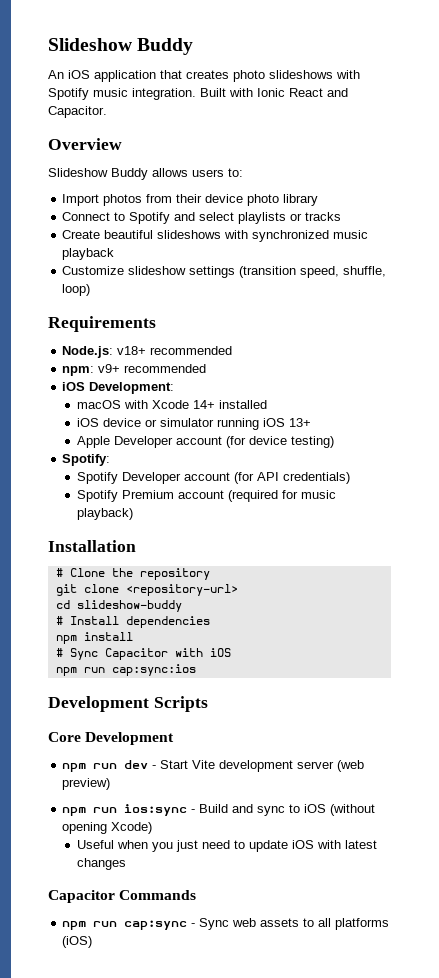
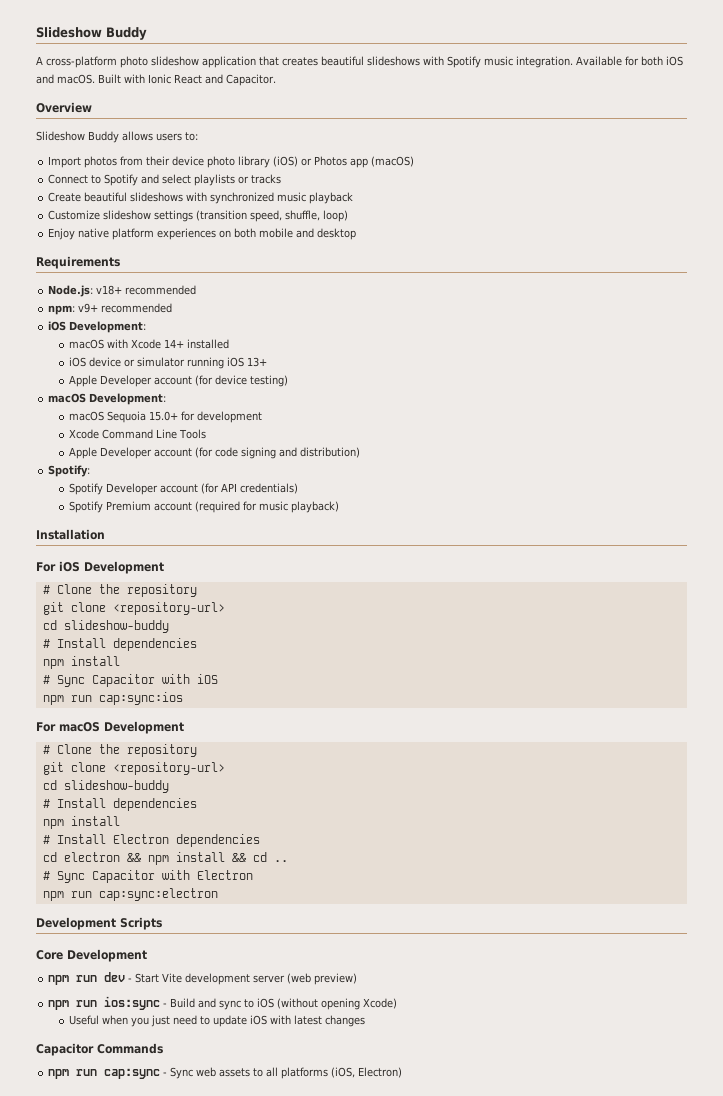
- An iOS application that creates photo slideshows with Spotify music integration.
+ A cross-platform photo slideshow application that creates beautiful slideshows with Spotify music integration.
+ Available for both iOS and macOS.
- Import photos from their device photo library
+ Import photos from their device photo library (iOS) or Photos app (macOS)
+ Enjoy native platform experiences on both mobile and desktop
+ macOS Development:
+ macOS Sequoia 15.0+ for development
+ Xcode Command Line Tools
+ Apple Developer account (for code signing and distribution)
+ For iOS Development
+ For macOS Development
+ # Clone the repository
+ git clone <repository-url>
+ cd slideshow-buddy
+ # Install dependencies
+ npm install
+ # Install Electron dependencies
+ cd electron && npm install && cd ..
+ # Sync Capacitor with Electron
+ npm run cap:sync:electron
- npm run cap:sync - Sync web assets to all platforms (iOS)
+ npm run cap:sync - Sync web assets to all platforms (iOS, Electron)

━━━━━━━━━━━━━━━━

**What this task involves:** Nothing should appear in the answer except the lines from the first line of the data through the line holding "Command Line Tools", exactly as written, with pictures left out.

**Output:**
- An iOS application that creates photo slideshows with Spotify music integration.
+ A cross-platform photo slideshow application that creates beautiful slideshows with Spotify music integration.
+ Available for both iOS and macOS.
- Import photos from their device photo library
+ Import photos from their device photo library (iOS) or Photos app (macOS)
+ Enjoy native platform experiences on both mobile and desktop
+ macOS Development:
+ macOS Sequoia 15.0+ for development
+ Xcode Command Line Tools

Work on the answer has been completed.